**Raw data**
++++++++++++++++++++

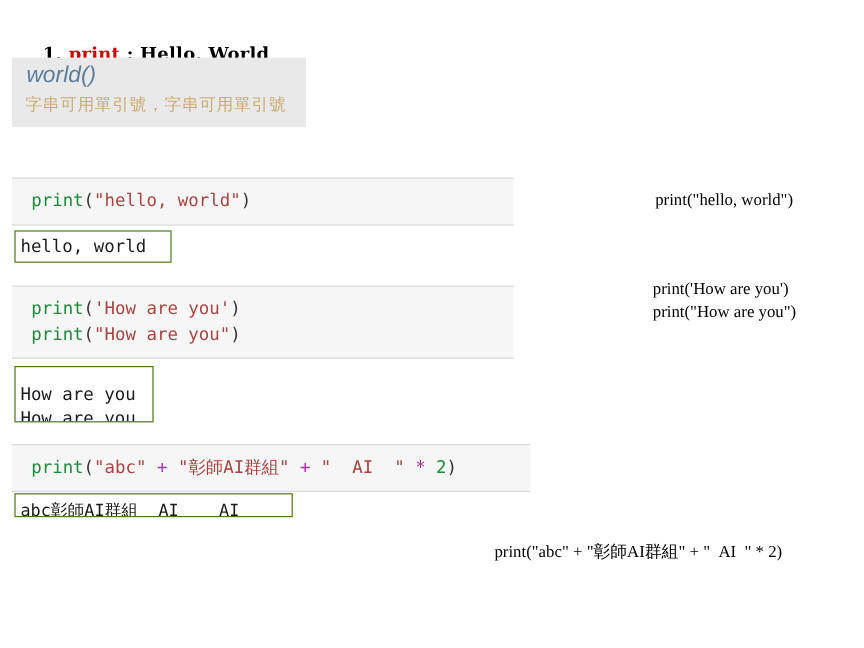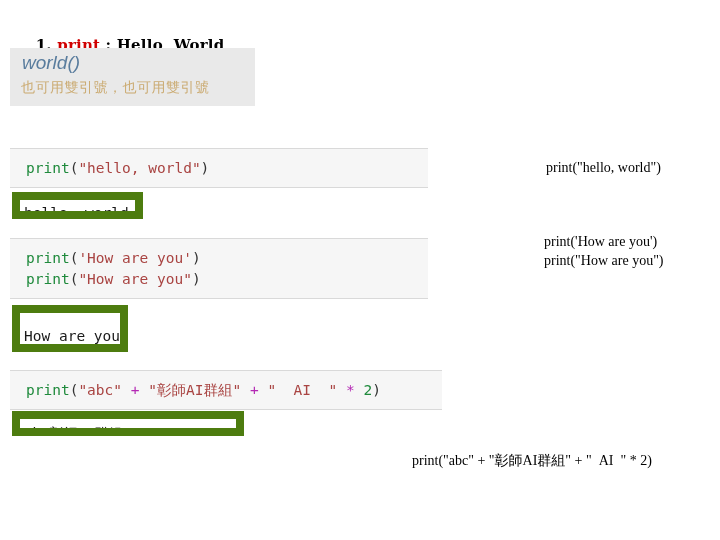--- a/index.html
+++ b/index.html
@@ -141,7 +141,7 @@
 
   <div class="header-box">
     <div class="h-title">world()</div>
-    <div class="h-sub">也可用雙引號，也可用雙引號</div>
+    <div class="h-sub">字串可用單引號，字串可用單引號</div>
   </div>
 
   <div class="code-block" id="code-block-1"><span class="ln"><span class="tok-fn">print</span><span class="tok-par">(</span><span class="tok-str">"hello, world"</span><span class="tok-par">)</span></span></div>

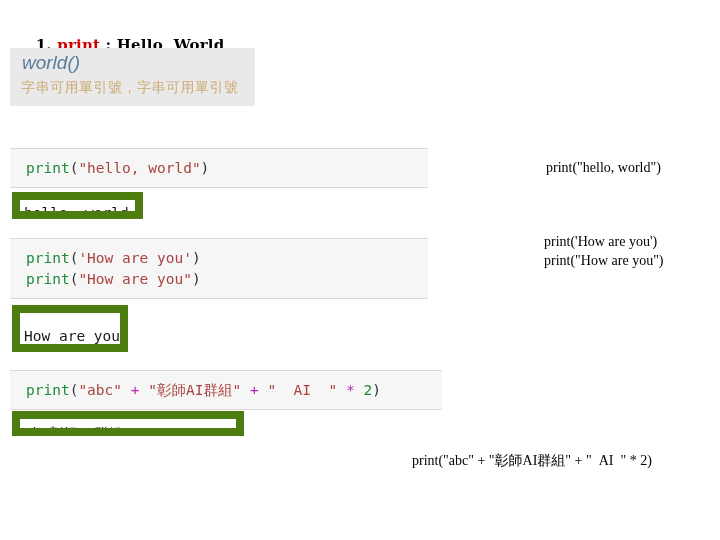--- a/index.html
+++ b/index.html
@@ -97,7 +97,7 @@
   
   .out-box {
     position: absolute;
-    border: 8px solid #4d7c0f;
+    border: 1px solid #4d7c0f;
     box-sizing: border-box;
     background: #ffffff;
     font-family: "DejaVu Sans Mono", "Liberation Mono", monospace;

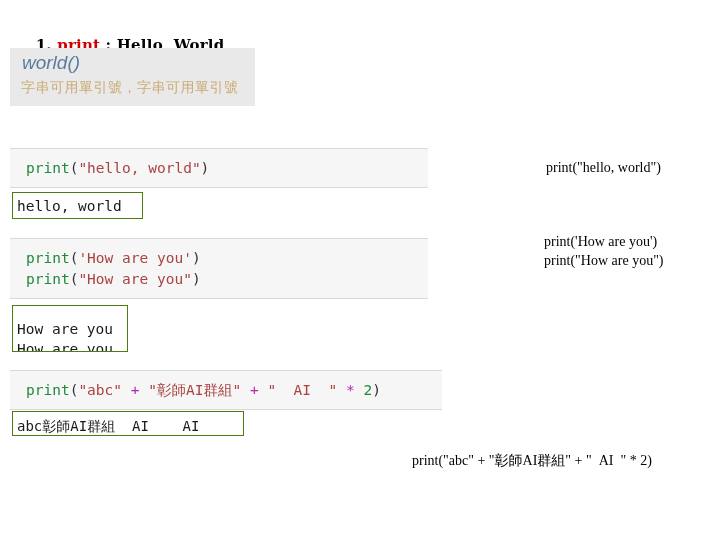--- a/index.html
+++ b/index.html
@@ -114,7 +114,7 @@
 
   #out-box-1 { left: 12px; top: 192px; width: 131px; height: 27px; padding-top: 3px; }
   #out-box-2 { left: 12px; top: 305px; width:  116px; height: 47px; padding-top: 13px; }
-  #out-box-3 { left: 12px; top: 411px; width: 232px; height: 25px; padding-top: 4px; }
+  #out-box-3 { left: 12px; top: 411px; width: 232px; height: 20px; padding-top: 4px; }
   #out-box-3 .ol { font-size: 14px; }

++++++++++++++++++++

**Your assignment**
Which lines above hold the string "border"? Copy each of them.

**Exercise response**
-    border: 8px solid #4d7c0f;
+    border: 1px solid #4d7c0f;
     box-sizing: border-box;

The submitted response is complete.